Issa Asgarally (dir.), « J.M.G. Le Clézio Prix Nobel de littérature : hommages, témoignages, analyse », Quatre Bornes (Maurice), 2009
Patrick Chamoiseau : Frères migrants, les poètes déclarent …

Un déni d'humanité insupportable

extraits

J.M.G. Le Clézio — Prix Nobel de littérature


J.M.G. Le Clézio — photographie Frantz Bouton
J.M.G. Le Clézio — photographie Frantz Bouton

  
   La formule célèbre de M. Rocard, sur « la France [qui] ne peut accueillir toute la misère du monde » — formule reprise récemment par M. Macron pour justifier une politique de grande fermeté à l'égard des migrants économiques — est d'abord un total non-sens, si l'on pense à la proportions de réfugiés que comptent de petits pays comme le Liban ou la Jordanie. C'est surtout un déni d'humanité insupportable. Comment peut-on faire le tri ?

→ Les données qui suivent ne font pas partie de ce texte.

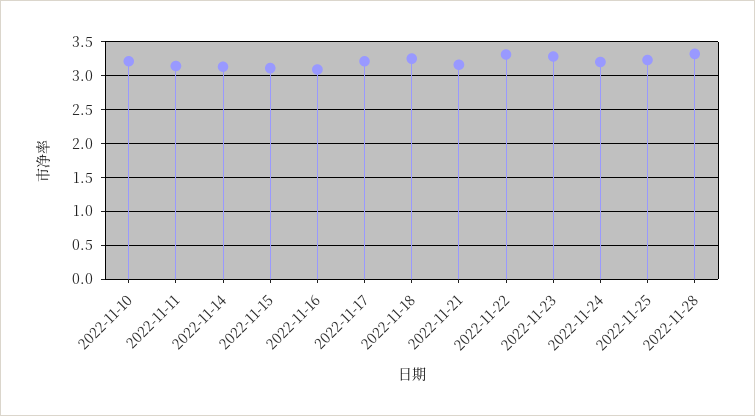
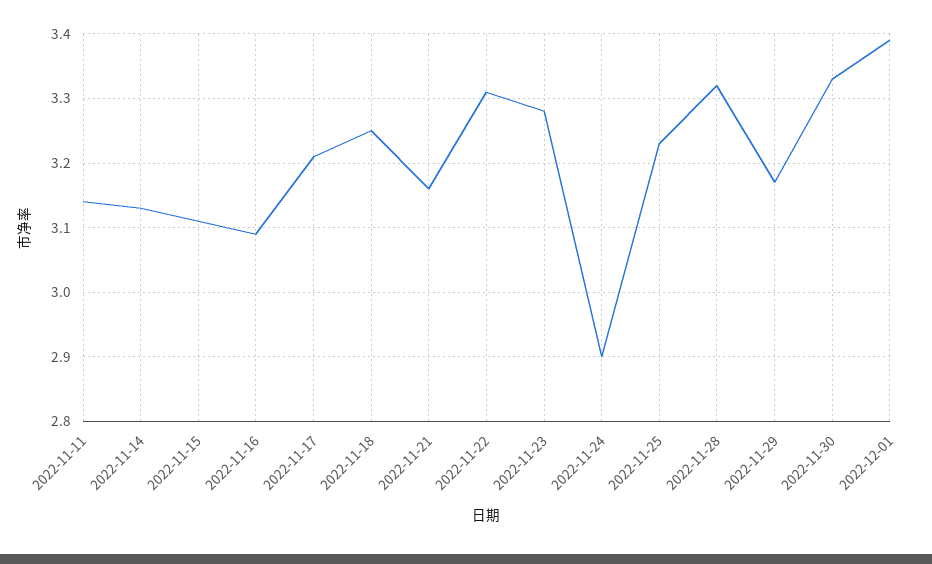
2022-11-10: 3.2 -> none
2022-11-24: 3.2 -> 2.9
2022-11-29: none -> 3.17
2022-11-30: none -> 3.33
2022-12-01: none -> 3.39

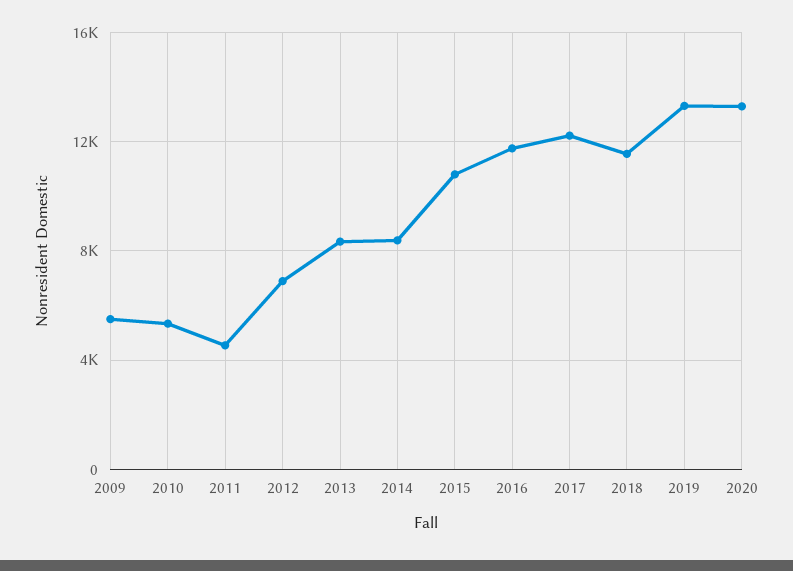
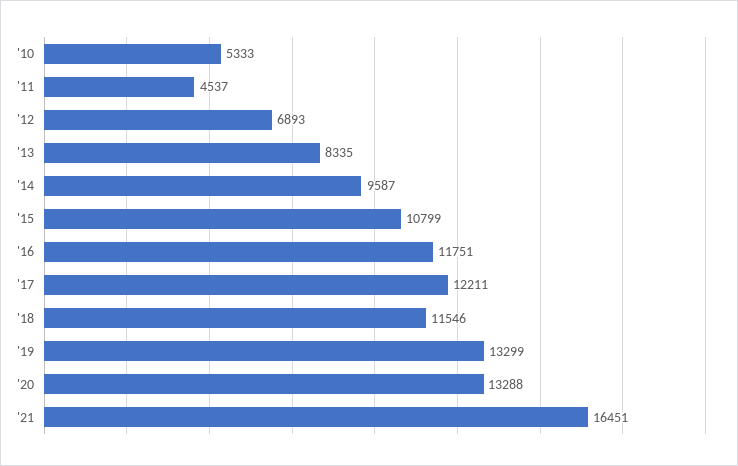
2009: 5500 -> none
2014: 8500 -> 9587
'21: none -> 16451

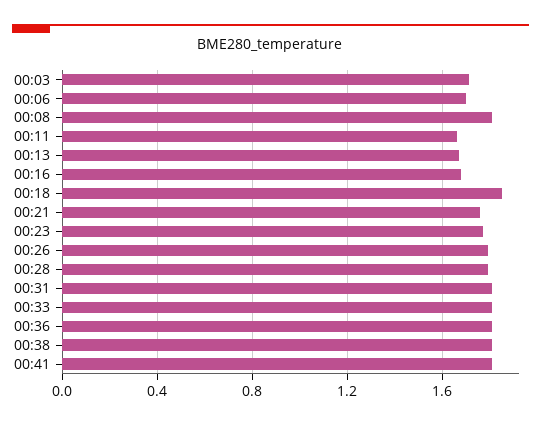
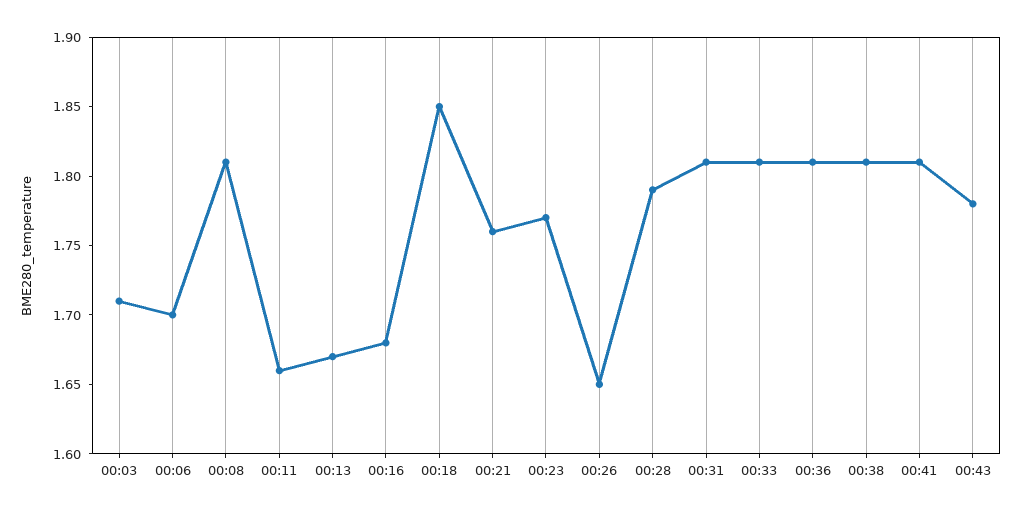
00:26: 1.8 -> 1.65
00:43: none -> 1.78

   Comment distinguer ceux qui méritent l'accueil, pour des raisons politiques, et ceux qui n'en sont pas dignes ?

   Comment faire la différence entre les demandeurs d'asile au titre du danger qu'ils encourent dans leur pays, et ceux qui fuient leur pays pour des raisons économiques ?

   Est-il moins grave de mourir de faim, de détresse, d'abandon, que de mourir sous les coups d'un tyran ?

   […]

   Comment comparer les destins, dire que ceux-ci sont respectables et que ceux-là ne valent rien ?

   Comment laisser entendre que ces gens qui se jettent sur les routes, traversent les déserts, s'embarquent sur des radeaux au risque de leur vie, ou franchissent les montagnes en hiver, vêtus seulement de leurs habits de pays chauds, comment laisser croire que ces gens ont un choix ?

   Comment ne pas comprendre que la route qu'ils ont prise est un déchirement, qu'ils laissent derrière eux tout ce qui est cher à tout humain, le pays natal, les ancêtres, parfois les enfants trop jeunes pour partir ?

   […]

   La pauvreté et la faim sont des états de guerre. Ceux qui les fuient ne sont pas des réfugiés, ni des demandeurs d'asile. Ils sont des fugitifs.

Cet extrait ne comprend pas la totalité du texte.